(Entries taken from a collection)
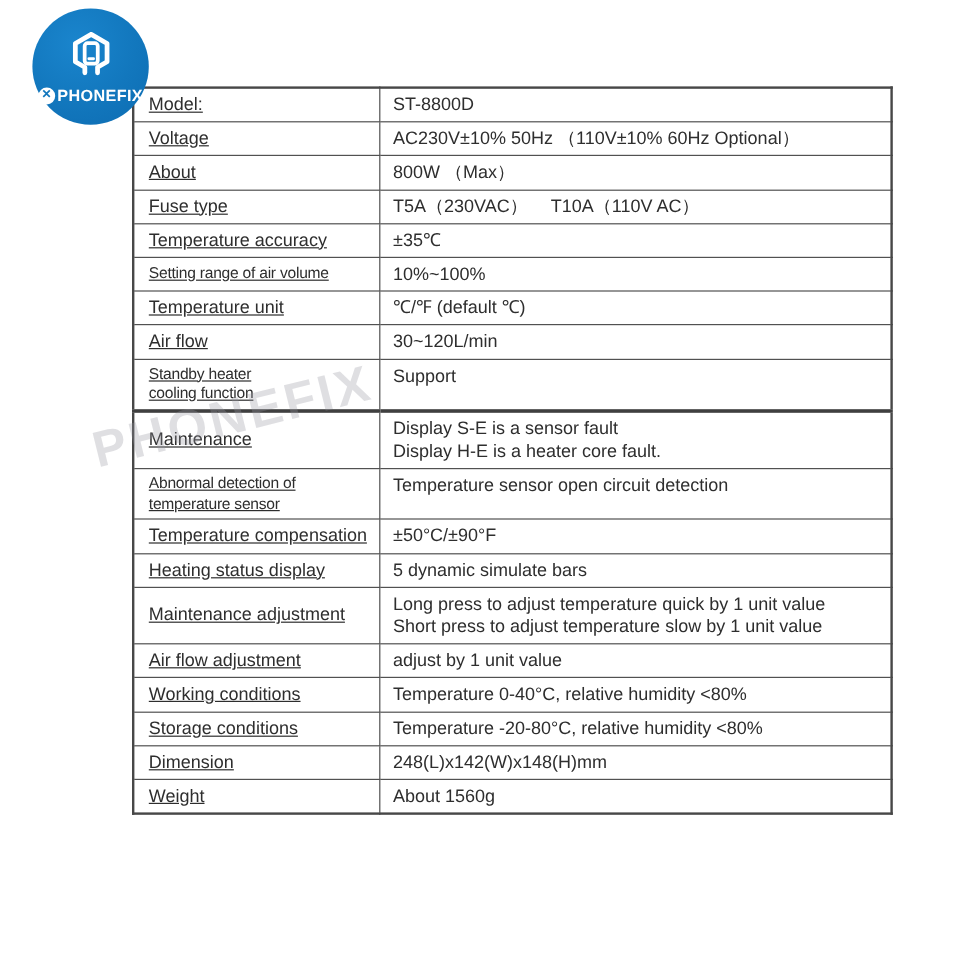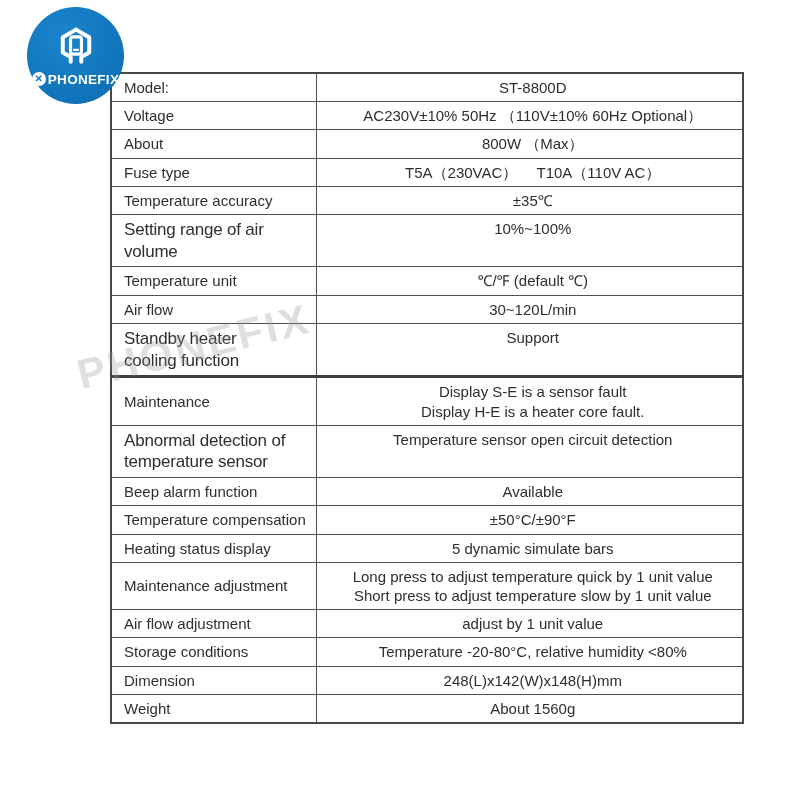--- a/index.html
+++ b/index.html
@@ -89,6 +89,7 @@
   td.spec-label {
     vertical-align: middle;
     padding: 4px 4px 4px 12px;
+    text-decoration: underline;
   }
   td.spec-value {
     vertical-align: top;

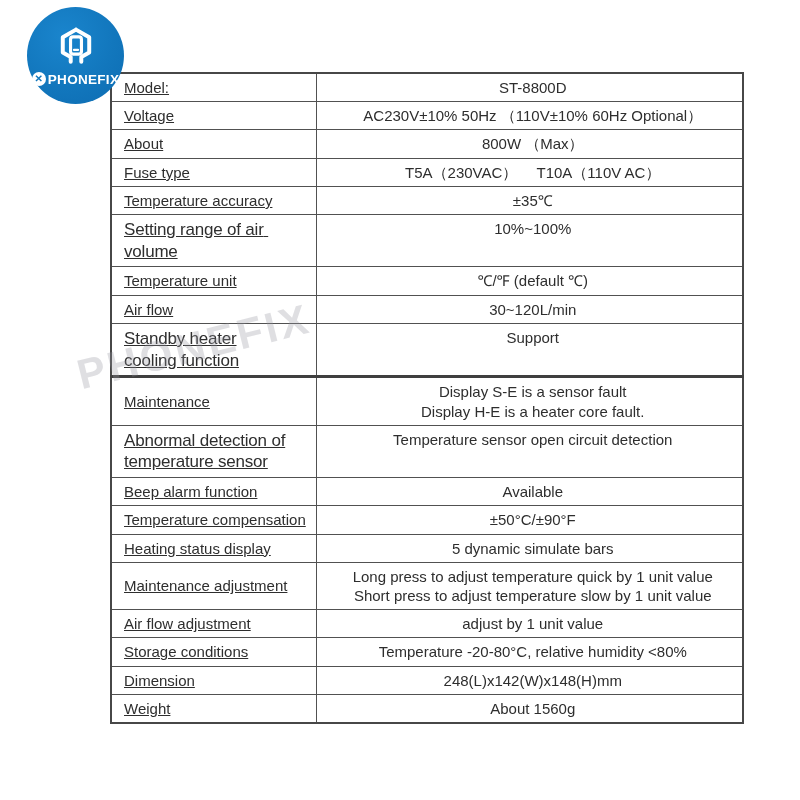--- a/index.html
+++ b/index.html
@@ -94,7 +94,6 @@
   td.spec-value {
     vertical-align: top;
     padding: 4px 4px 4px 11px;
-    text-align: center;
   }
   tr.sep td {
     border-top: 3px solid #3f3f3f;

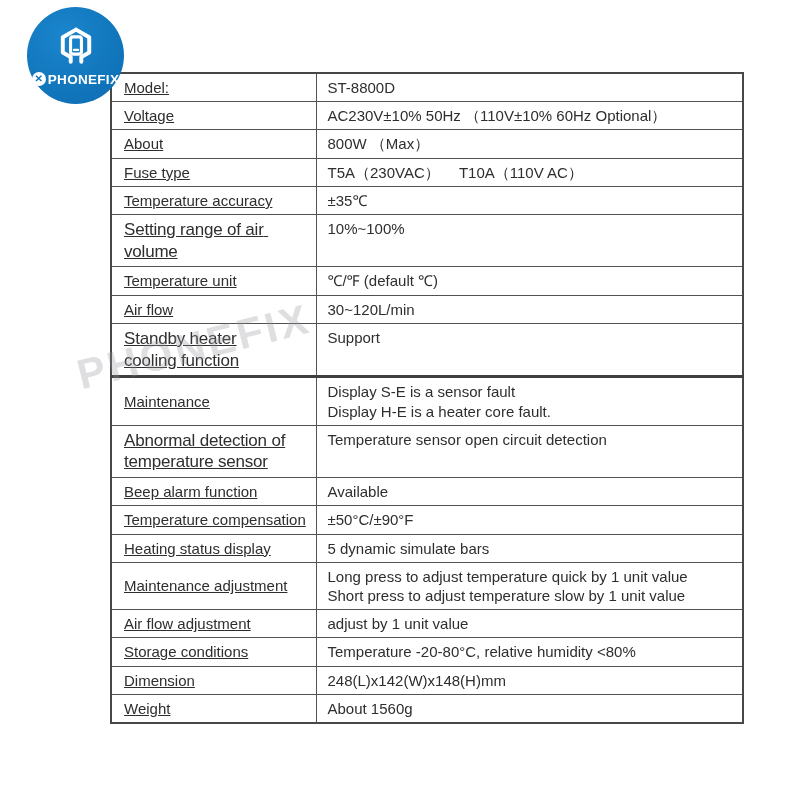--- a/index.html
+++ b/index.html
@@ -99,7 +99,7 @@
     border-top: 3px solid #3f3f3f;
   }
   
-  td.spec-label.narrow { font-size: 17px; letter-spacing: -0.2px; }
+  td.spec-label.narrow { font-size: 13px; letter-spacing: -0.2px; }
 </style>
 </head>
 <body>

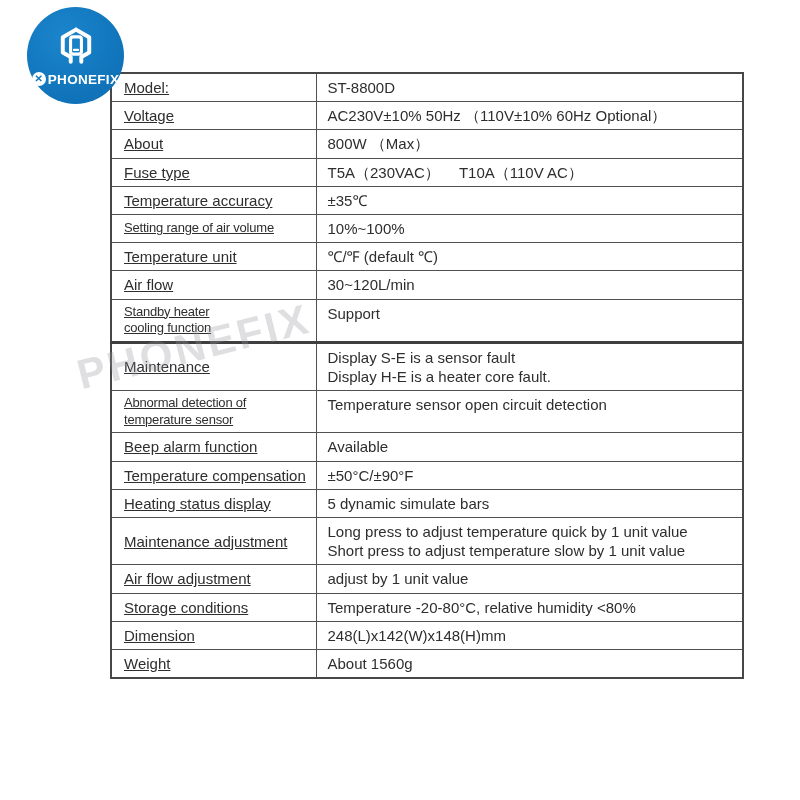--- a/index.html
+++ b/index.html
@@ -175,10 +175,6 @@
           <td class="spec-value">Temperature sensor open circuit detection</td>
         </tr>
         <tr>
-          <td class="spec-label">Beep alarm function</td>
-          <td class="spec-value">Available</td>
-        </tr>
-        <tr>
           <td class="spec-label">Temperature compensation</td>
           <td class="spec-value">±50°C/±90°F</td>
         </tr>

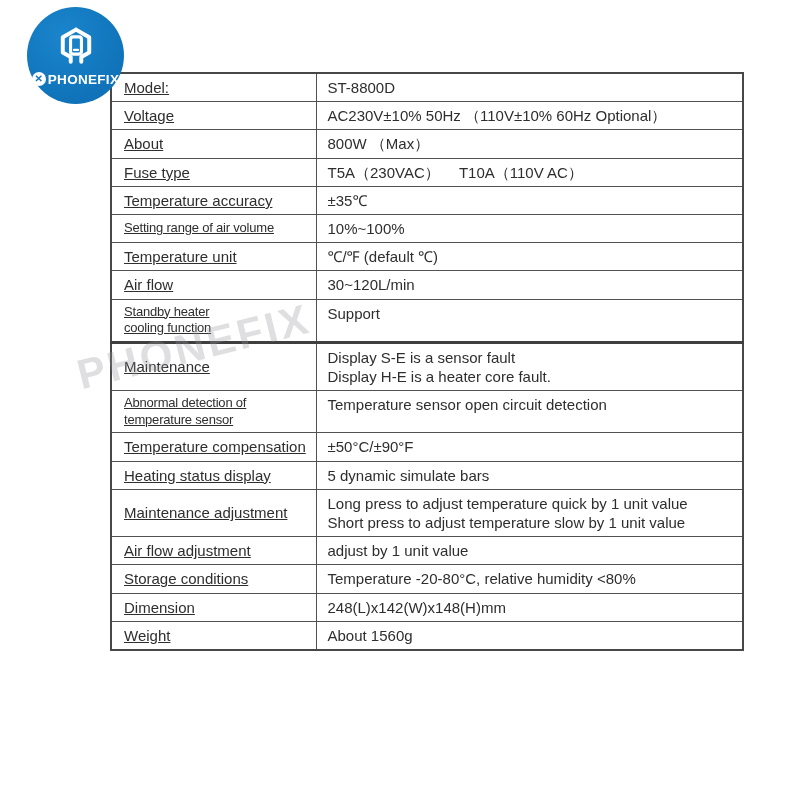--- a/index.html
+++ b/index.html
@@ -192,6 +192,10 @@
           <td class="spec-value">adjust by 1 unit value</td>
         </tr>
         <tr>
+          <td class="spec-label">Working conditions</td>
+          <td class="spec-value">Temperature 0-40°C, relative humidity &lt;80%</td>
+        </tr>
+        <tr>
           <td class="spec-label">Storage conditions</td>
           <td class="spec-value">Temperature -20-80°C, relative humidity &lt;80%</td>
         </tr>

• **Your objective**
Copy each line of the records above exactly as written. Do not carry over any picture.

• **Written solution**
--- a/index.html
+++ b/index.html
@@ -89,6 +89,7 @@
   td.spec-label {
     vertical-align: middle;
     padding: 4px 4px 4px 12px;
+    text-decoration: underline;
   }
   td.spec-value {
     vertical-align: top;

--- a/index.html
+++ b/index.html
@@ -94,7 +94,6 @@
   td.spec-value {
     vertical-align: top;
     padding: 4px 4px 4px 11px;
-    text-align: center;
   }
   tr.sep td {
     border-top: 3px solid #3f3f3f;

--- a/index.html
+++ b/index.html
@@ -99,7 +99,7 @@
     border-top: 3px solid #3f3f3f;
   }
   
-  td.spec-label.narrow { font-size: 17px; letter-spacing: -0.2px; }
+  td.spec-label.narrow { font-size: 13px; letter-spacing: -0.2px; }
 </style>
 </head>
 <body>

--- a/index.html
+++ b/index.html
@@ -175,10 +175,6 @@
           <td class="spec-value">Temperature sensor open circuit detection</td>
         </tr>
         <tr>
-          <td class="spec-label">Beep alarm function</td>
-          <td class="spec-value">Available</td>
-        </tr>
-        <tr>
           <td class="spec-label">Temperature compensation</td>
           <td class="spec-value">±50°C/±90°F</td>
         </tr>

--- a/index.html
+++ b/index.html
@@ -192,6 +192,10 @@
           <td class="spec-value">adjust by 1 unit value</td>
         </tr>
         <tr>
+          <td class="spec-label">Working conditions</td>
+          <td class="spec-value">Temperature 0-40°C, relative humidity &lt;80%</td>
+        </tr>
+        <tr>
           <td class="spec-label">Storage conditions</td>
           <td class="spec-value">Temperature -20-80°C, relative humidity &lt;80%</td>
         </tr>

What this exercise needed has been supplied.